§ Work to be completed: Count the lines in the data below where the string "none" occurs, please, and give the number alone.

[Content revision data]

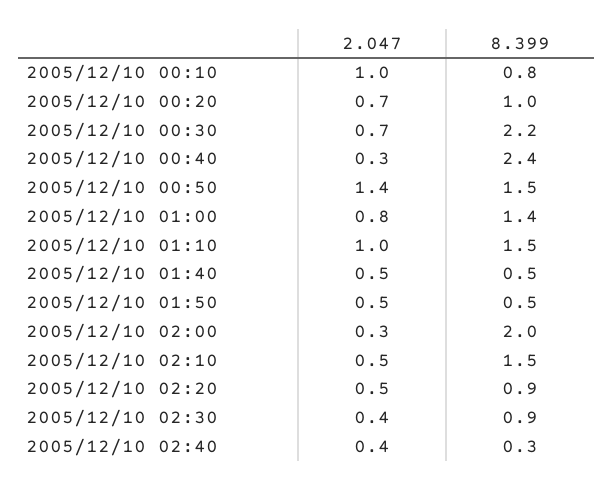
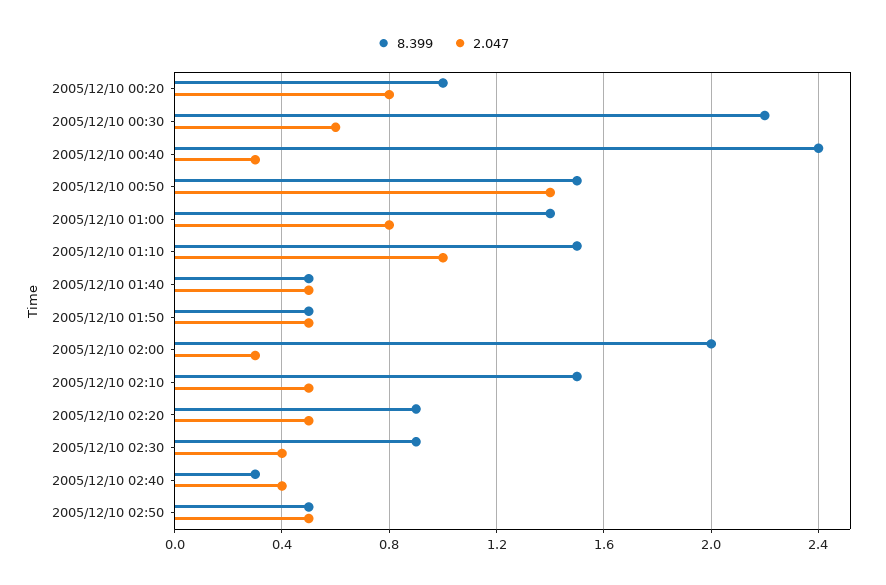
2.047, 2005/12/10 00:10: 1 -> none
8.399, 2005/12/10 00:10: 0.8 -> none
2.047, 2005/12/10 00:20: 0.7 -> 0.8
2.047, 2005/12/10 00:30: 0.7 -> 0.6
8.399, 2005/12/10 02:50: none -> 0.5
2.047, 2005/12/10 02:50: none -> 0.5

§ Result for this task: 4